Work required →
Give only the count of lines that contain "align" in the material.

Excerpted records →
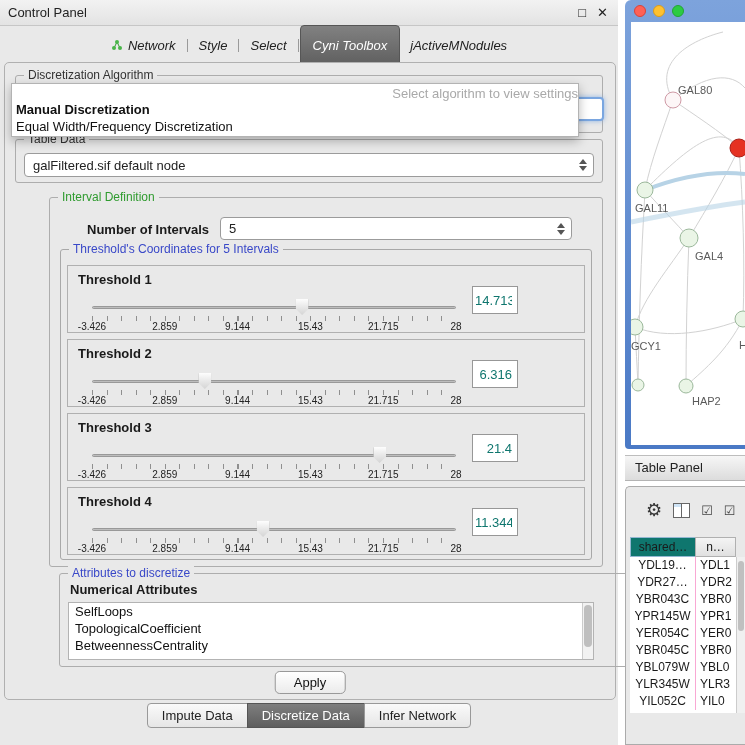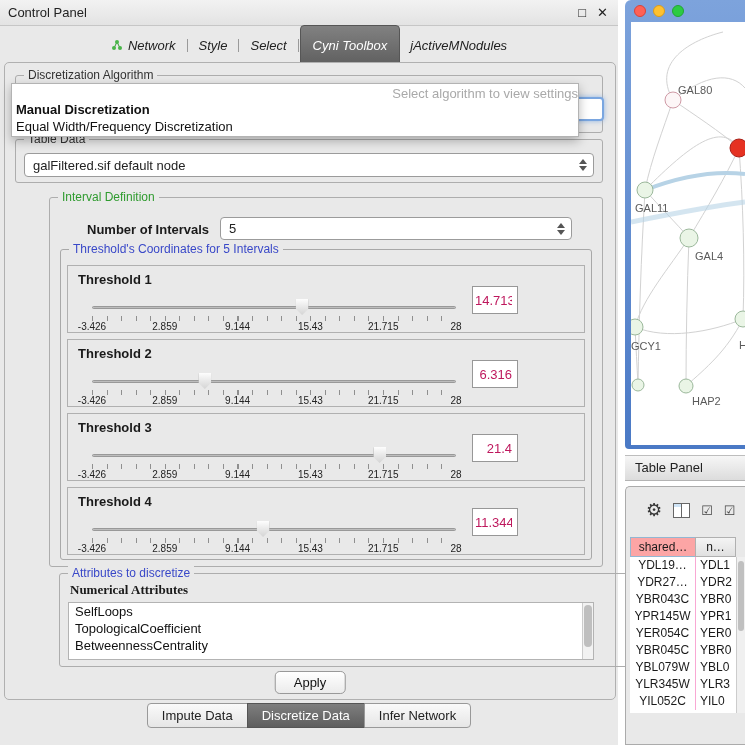--- a/index.html
+++ b/index.html
@@ -52,7 +52,7 @@
   .tick-labels{position:absolute;left:24px;top:55px;width:364px;height:11px;font-size:10px;color:#222;}
   .tick-labels span{position:absolute;transform:translateX(-50%);white-space:nowrap;}
   .value-box{position:absolute;left:404px;top:20px;width:46px;height:28px;background:#fff;border:1px solid #979797;
-    font-size:13px;text-align:right;padding-right:5px;font-family:"Liberation Sans",sans-serif;color:#be185d;}
+    font-size:13px;text-align:right;padding-right:5px;font-family:"Liberation Sans",sans-serif;color:#0f766e;}
 
   .listbox{position:absolute;left:8px;top:28px;width:526px;height:58px;background:#fff;border:1px solid #b3b3b3;overflow:hidden;}
   .list-item{height:17px;line-height:17px;padding-left:6px;font-size:13px;color:#111;white-space:nowrap;}

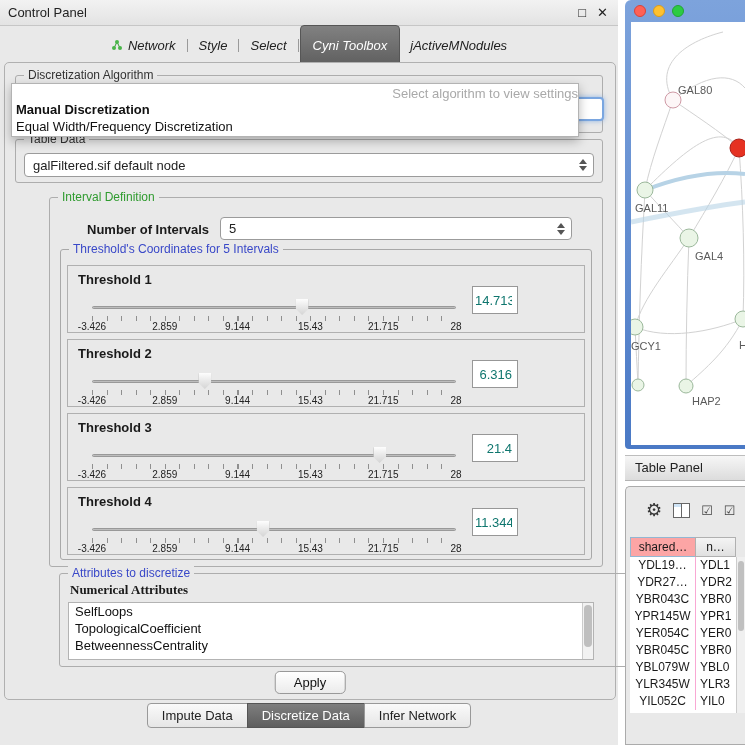--- a/index.html
+++ b/index.html
@@ -89,7 +89,7 @@
   .cb{font-size:13px;color:#444;line-height:1;}
   .tp-header{position:absolute;top:50px;left:4px;right:9px;height:20px;display:flex;}
   .tp-th{border:1px solid #b0b0b0;font-size:12px;text-align:center;line-height:18px;overflow:hidden;white-space:nowrap;color:#1a1a1a;}
-  .tp-th.c1{width:66px;background:#fca5a5;border-color:#93b7d2;}
+  .tp-th.c1{width:66px;background:#0f766e;border-color:#93b7d2;}
   .tp-th.c2{flex:1;background:linear-gradient(#f4f4f4,#e0e0e0);margin-left:-1px;}
   .tp-body{position:absolute;top:70px;left:4px;right:9px;height:156px;background:#fff;overflow:hidden;}
   .tp-row{height:17px;display:flex;font-size:12px;line-height:17px;color:#1a1a1a;}

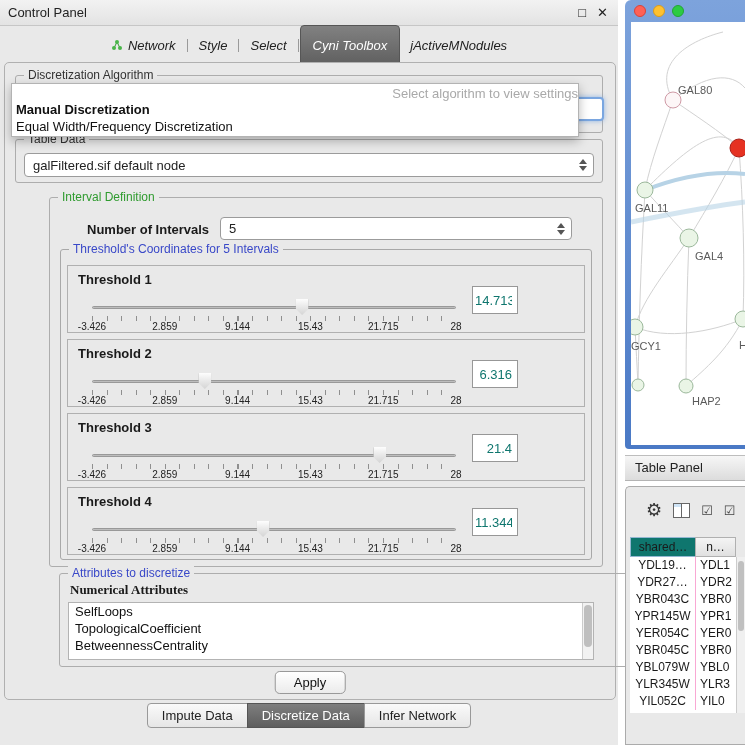--- a/index.html
+++ b/index.html
@@ -255,7 +255,7 @@
 
     <div class="group" style="left:54px;top:510px;width:616px;height:94px;">
       <span class="legend blue">Attributes to discretize</span>
-      <span class="section-label" style="left:10px;top:8px;font-family:Liberation Serif, serif;">Numerical Attributes</span>
+      <span class="section-label" style="left:10px;top:8px;">Numerical Attributes</span>
       <div class="listbox">
         <div class="list-item">SelfLoops</div>
         <div class="list-item">TopologicalCoefficient</div>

Solution below →
3